ACTIVITY.
Without changing a word, repeat the data, and include no pictures.

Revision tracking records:
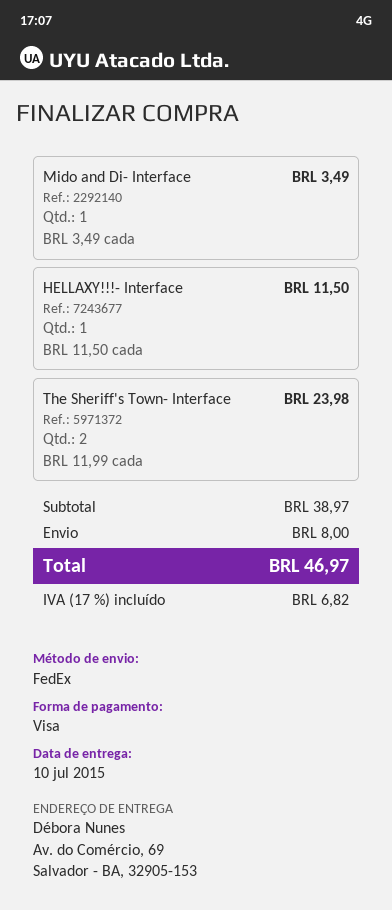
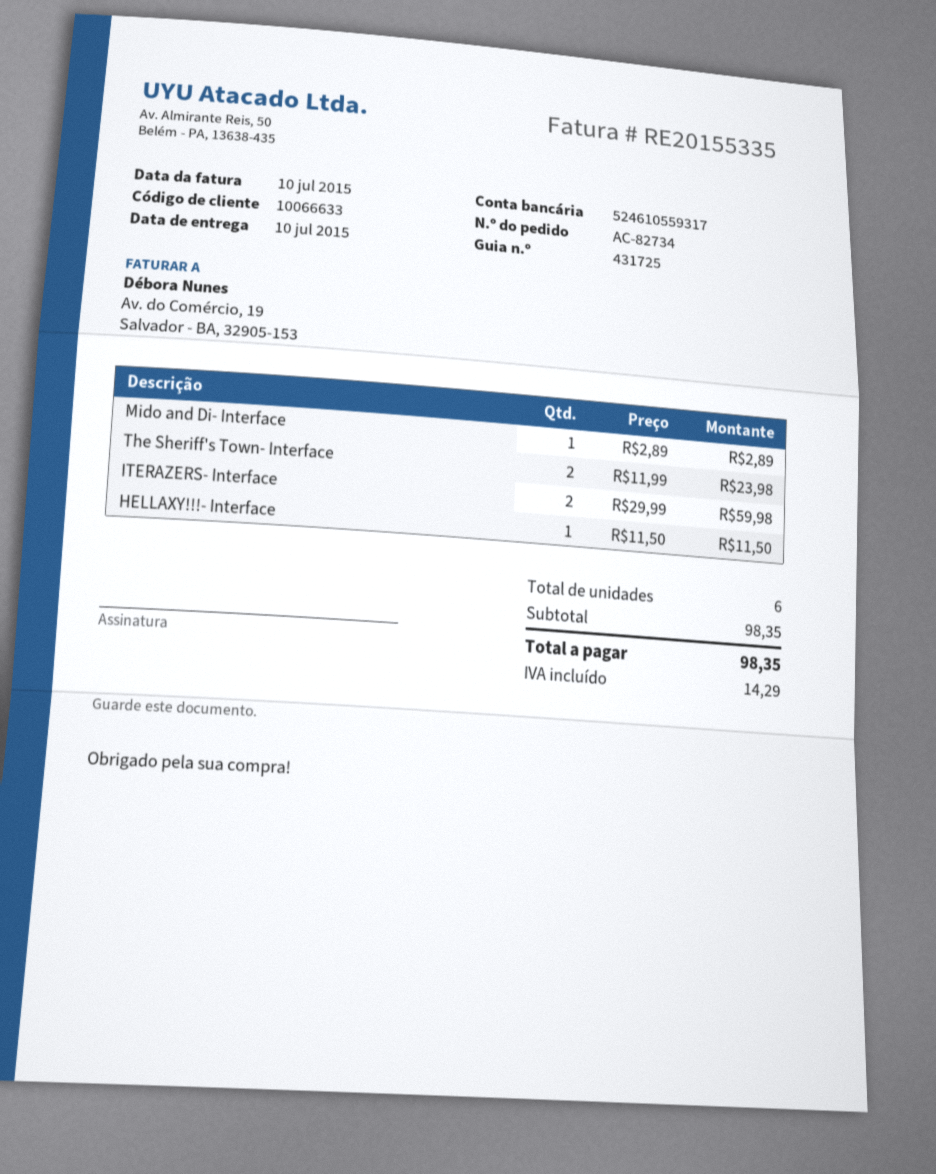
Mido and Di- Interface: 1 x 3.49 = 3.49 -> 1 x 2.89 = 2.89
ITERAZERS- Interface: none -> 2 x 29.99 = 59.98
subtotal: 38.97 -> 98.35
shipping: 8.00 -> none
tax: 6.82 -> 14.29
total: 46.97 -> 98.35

PROBLEM SOLUTION.
Mido and Di- Interface: 1 x 3.49 = 3.49 -> 1 x 2.89 = 2.89
ITERAZERS- Interface: none -> 2 x 29.99 = 59.98
subtotal: 38.97 -> 98.35
shipping: 8.00 -> none
tax: 6.82 -> 14.29
total: 46.97 -> 98.35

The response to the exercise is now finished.